EXERCISE DESCRIPTION: Starting at the line with "- Week 1: SEIRD Models" and going on through the line with "- In week two, We", reproduce each line in the records below exactly and nothing more.
──────── RECORDS SHOWN
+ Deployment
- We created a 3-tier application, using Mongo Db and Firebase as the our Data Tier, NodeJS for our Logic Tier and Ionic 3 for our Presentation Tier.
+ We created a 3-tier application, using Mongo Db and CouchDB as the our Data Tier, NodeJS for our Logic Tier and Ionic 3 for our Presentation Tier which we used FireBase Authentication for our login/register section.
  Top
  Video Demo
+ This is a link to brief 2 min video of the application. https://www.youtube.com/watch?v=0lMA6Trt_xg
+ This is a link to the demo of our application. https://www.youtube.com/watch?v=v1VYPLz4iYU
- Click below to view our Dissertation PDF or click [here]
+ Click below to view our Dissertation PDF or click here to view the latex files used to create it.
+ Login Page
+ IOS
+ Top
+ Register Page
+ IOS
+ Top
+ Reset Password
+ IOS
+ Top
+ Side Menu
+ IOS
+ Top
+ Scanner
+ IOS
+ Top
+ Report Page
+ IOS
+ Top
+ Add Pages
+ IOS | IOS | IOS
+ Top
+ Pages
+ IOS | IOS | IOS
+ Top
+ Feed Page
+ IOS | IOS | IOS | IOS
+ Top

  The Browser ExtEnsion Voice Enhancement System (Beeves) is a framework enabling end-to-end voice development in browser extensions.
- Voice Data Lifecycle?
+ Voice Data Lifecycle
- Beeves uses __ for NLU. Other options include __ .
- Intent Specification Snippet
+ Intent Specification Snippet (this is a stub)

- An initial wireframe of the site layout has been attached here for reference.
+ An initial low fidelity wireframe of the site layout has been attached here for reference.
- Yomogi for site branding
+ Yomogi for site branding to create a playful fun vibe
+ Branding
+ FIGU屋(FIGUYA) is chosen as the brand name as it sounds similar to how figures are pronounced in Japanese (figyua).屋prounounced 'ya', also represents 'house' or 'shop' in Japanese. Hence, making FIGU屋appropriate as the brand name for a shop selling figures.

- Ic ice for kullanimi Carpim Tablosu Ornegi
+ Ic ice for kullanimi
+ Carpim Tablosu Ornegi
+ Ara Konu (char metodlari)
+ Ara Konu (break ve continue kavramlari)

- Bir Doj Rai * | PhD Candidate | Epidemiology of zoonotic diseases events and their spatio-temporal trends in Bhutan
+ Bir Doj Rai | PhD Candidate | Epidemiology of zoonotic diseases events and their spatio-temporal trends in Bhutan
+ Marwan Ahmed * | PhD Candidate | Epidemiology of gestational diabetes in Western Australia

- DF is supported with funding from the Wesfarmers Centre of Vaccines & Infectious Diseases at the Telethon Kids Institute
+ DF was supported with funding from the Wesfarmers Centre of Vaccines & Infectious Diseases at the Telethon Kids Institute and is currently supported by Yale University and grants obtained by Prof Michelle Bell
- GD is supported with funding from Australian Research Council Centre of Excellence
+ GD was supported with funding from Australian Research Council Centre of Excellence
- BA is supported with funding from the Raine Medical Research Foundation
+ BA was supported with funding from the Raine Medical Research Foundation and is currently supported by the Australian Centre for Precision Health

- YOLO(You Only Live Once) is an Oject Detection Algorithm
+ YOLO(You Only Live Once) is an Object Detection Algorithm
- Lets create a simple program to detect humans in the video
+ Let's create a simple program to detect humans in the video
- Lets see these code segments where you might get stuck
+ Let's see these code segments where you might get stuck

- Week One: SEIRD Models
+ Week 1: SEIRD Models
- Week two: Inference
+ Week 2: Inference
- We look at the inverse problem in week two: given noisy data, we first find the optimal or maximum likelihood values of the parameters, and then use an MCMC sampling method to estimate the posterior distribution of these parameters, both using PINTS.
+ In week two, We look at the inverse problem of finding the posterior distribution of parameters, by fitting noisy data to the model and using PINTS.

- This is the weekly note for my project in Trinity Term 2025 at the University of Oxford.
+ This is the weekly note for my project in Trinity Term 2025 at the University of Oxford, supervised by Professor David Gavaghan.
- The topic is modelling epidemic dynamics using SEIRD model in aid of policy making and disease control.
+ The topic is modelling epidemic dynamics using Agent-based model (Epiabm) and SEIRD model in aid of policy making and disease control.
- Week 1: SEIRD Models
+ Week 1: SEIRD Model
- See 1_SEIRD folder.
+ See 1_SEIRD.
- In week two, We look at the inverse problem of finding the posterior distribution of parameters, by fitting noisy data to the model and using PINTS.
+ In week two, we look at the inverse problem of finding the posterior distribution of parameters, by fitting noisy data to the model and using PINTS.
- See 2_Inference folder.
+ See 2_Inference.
────────────────
TASK ANSWER:
- Week 1: SEIRD Models
+ Week 1: SEIRD Model
- See 1_SEIRD folder.
+ See 1_SEIRD.
- In week two, We look at the inverse problem of finding the posterior distribution of parameters, by fitting noisy data to the model and using PINTS.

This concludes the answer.